** Data excerpts follows **

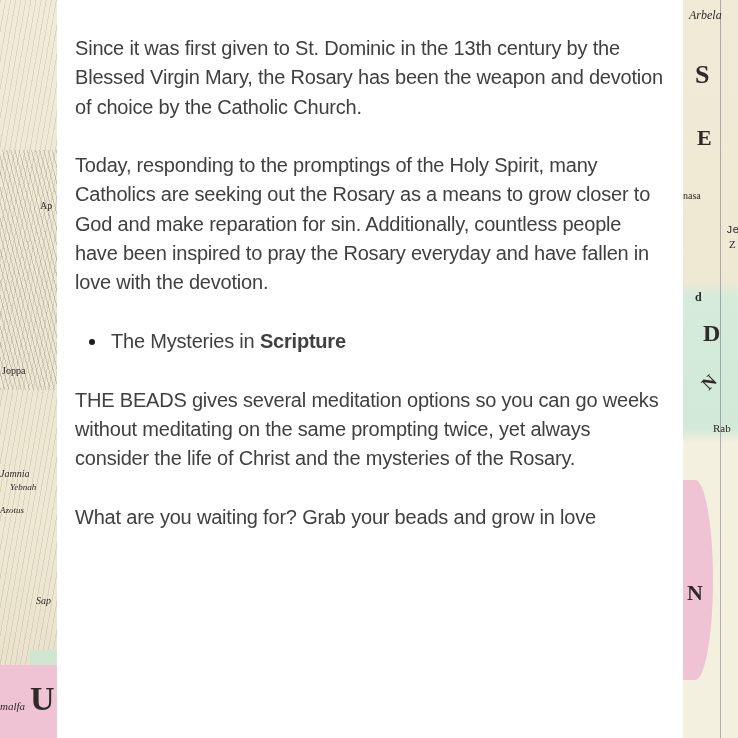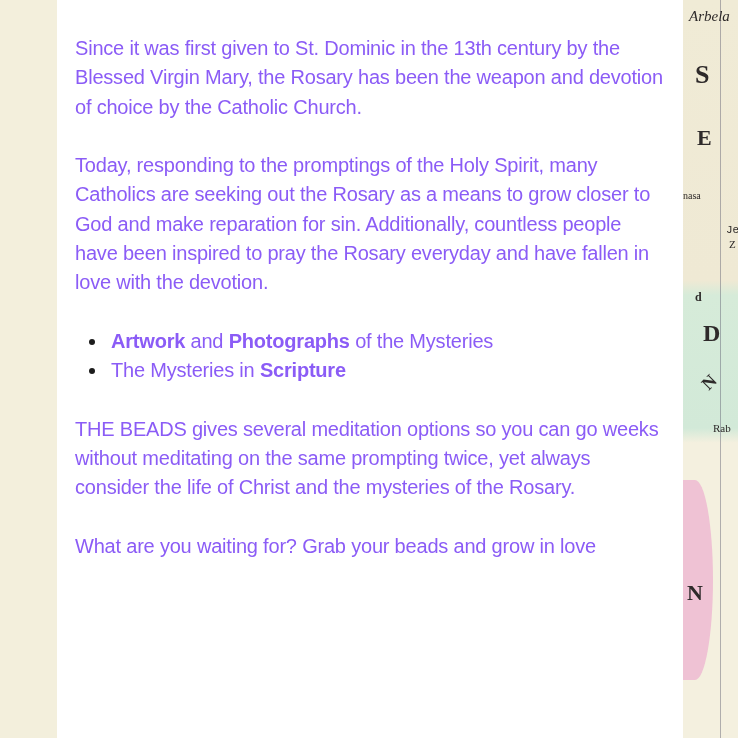"Arbela" span.map-label { font-size: 15px -> 12px }
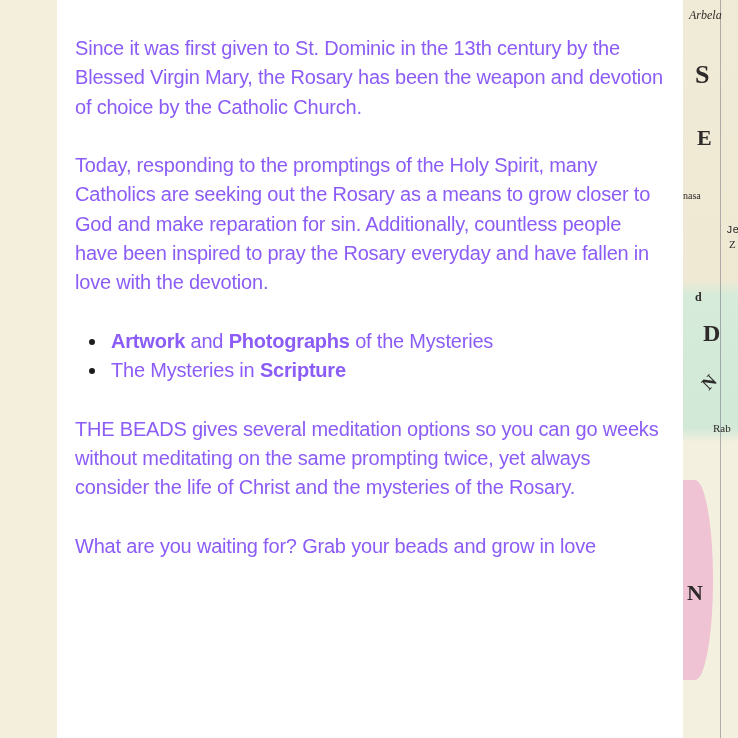"Since it was first given" .content { color: #8b5cf6 -> #404040 }
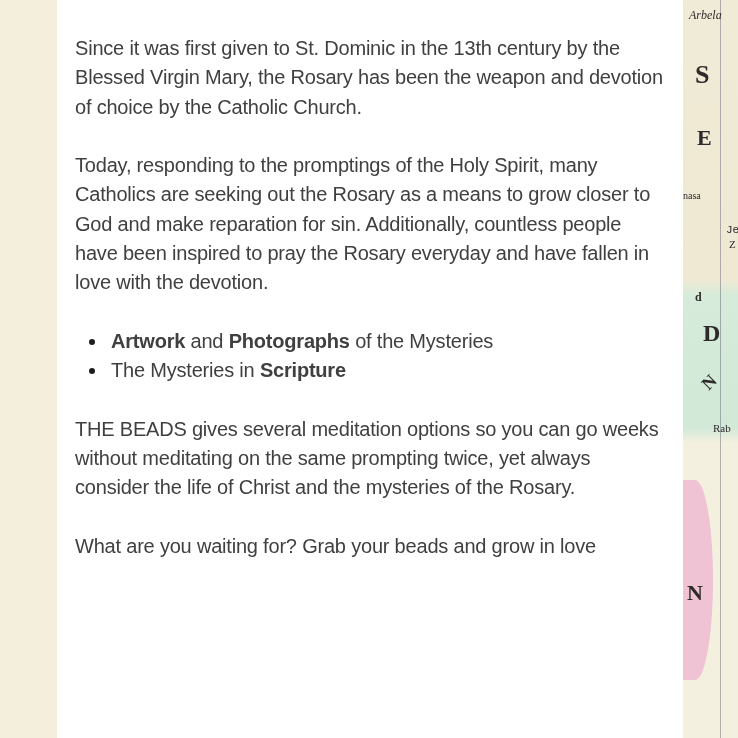"Ap" div.map-left { html: none -> <div> <div></div> <div></div> <div></div> <span>Ap</span> <span>Joppa</span> <span>Jamnia</span> <span>Yebnah</span> <span>Azotus</span> <span>Sap</span> <span>U</span> <span>malfa</span> </div> }
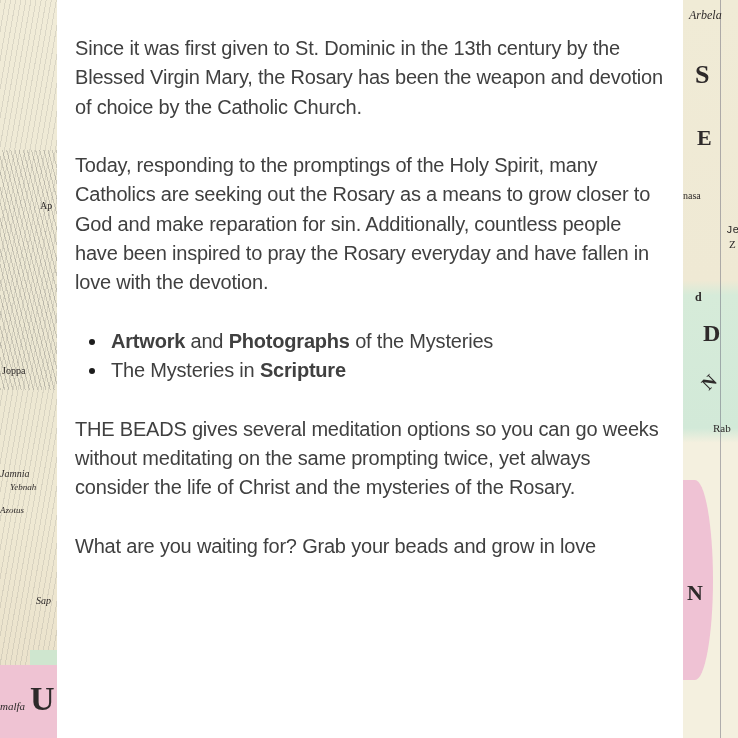"Artwork and Photographs of the" li { html: <li><b>Artwork</b><span> and </span><b>Photographs</b><span> of the Mysteries</span></li> -> none }
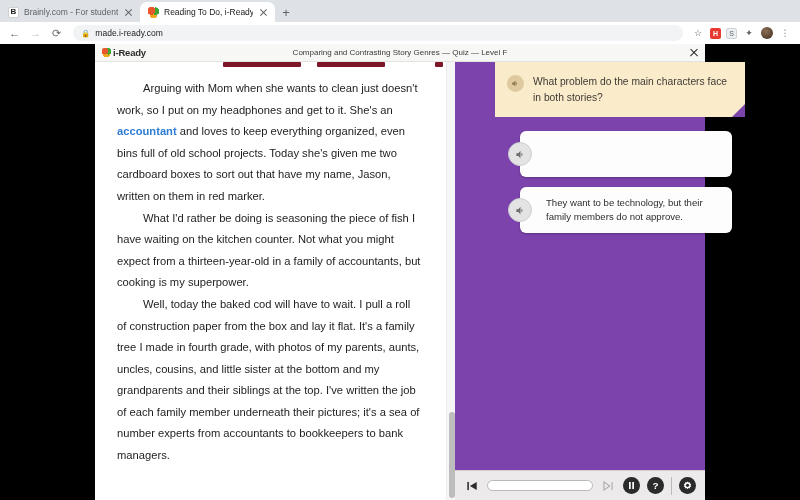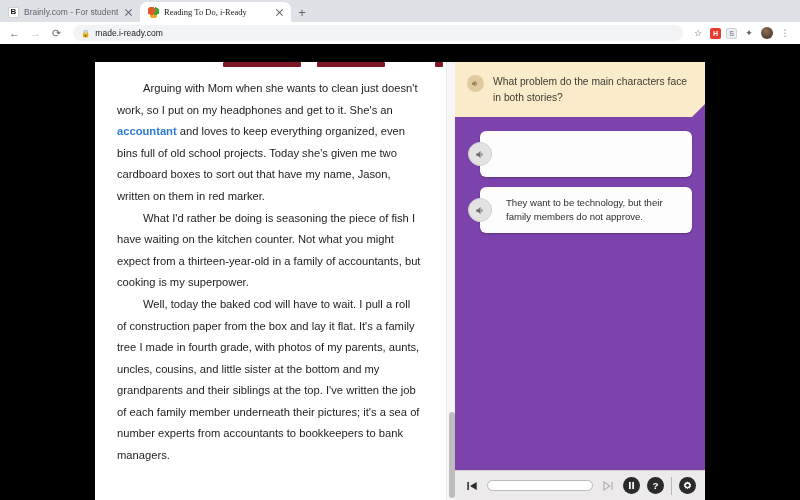"Reading To Do, i-Ready" .tab.active { font-family: Liberation Serif, serif -> none; width: 151px -> 135px }
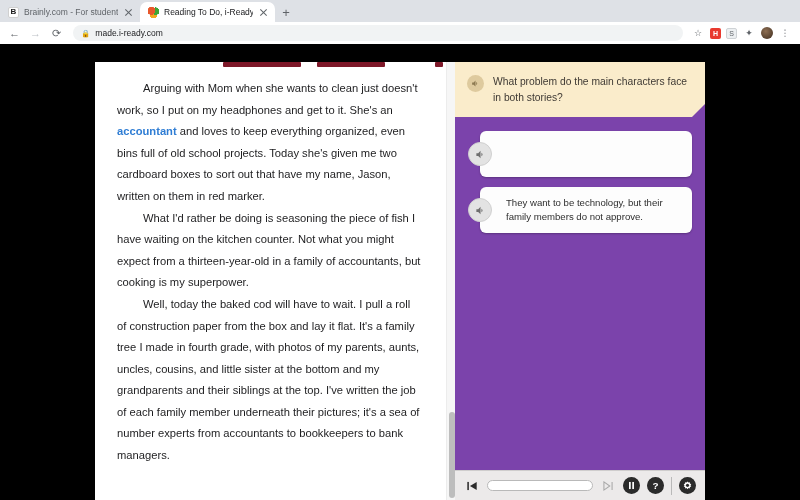"i-Ready" div.app-header { html: none -> <div> <div> <span></span> <span>i-Ready</span> </div> <div>Comparing and Contrasting Story Genres — Quiz — Level F</div> <div></div> </div> }
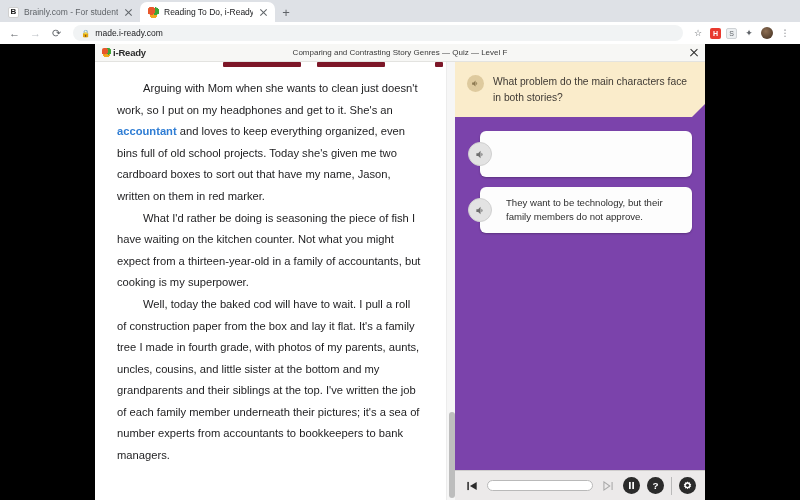"What problem do the main" .quiz-panel { padding-left: none -> 40px }
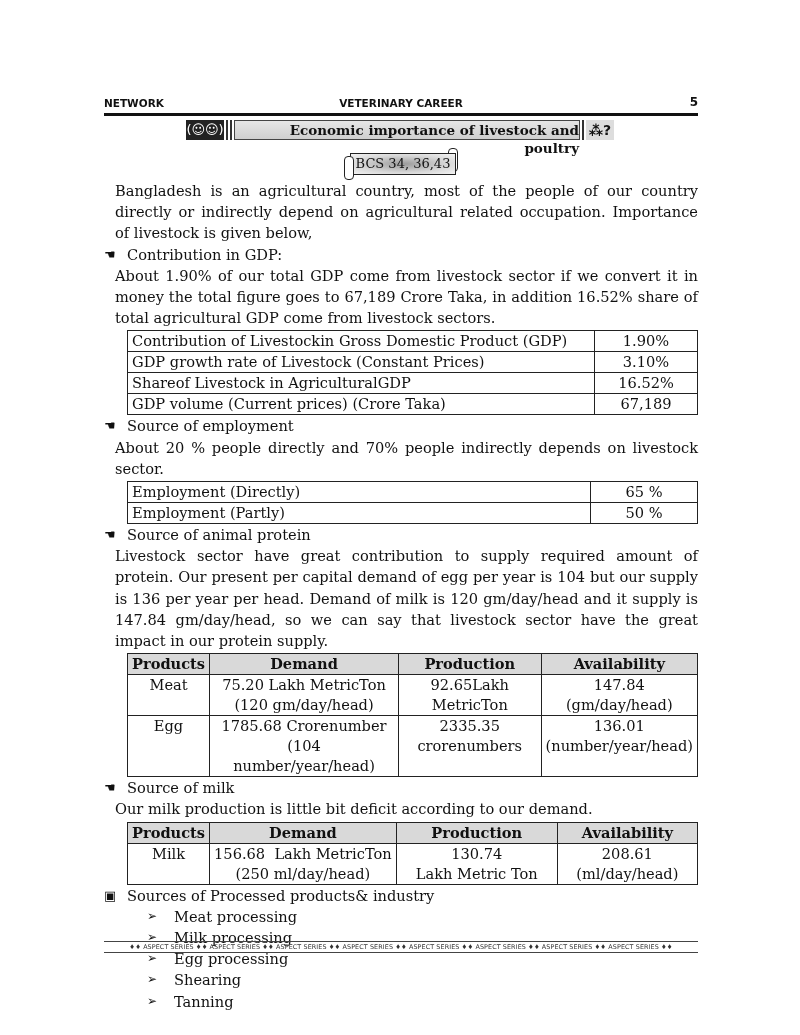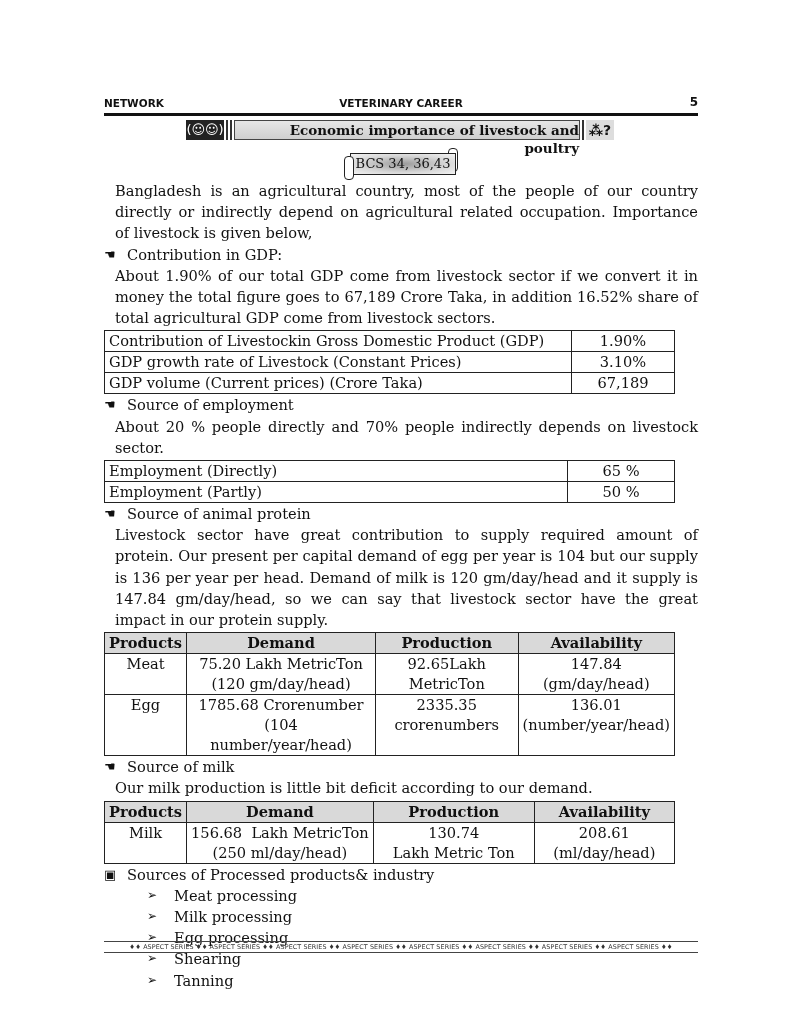"Contribution of Livestockin Gross" table.dt { margin-left: none -> 23px }
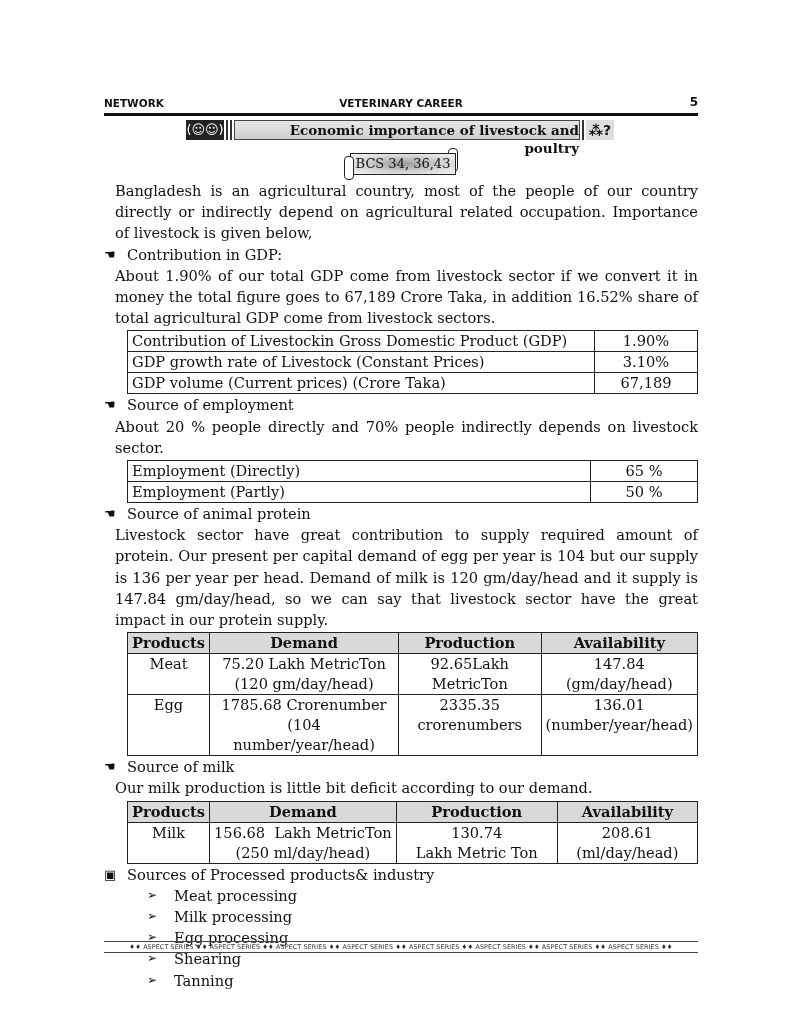"Shareof Livestock in AgriculturalGDP" tr { html: none -> <tr> <td>Shareof Livestock in AgriculturalGDP</td> <td>16.52%</td> </tr> }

** End of Data excerpts **

What is expected
In the data above, start at the line holding "and Photographs of" and stop after the line holding "problem do the"; write out those lines exactly, without pictures.

Output of the task
"Artwork and Photographs of the" li { html: <li><b>Artwork</b><span> and </span><b>Photographs</b><span> of the Mysteries</span></li> -> none }
"Reading To Do, i-Ready" .tab.active { font-family: Liberation Serif, serif -> none; width: 151px -> 135px }
"i-Ready" div.app-header { html: none -> <div> <div> <span></span> <span>i-Ready</span> </div> <div>Comparing and Contrasting Story Genres — Quiz — Level F</div> <div></div> </div> }
"What problem do the main" .quiz-panel { padding-left: none -> 40px }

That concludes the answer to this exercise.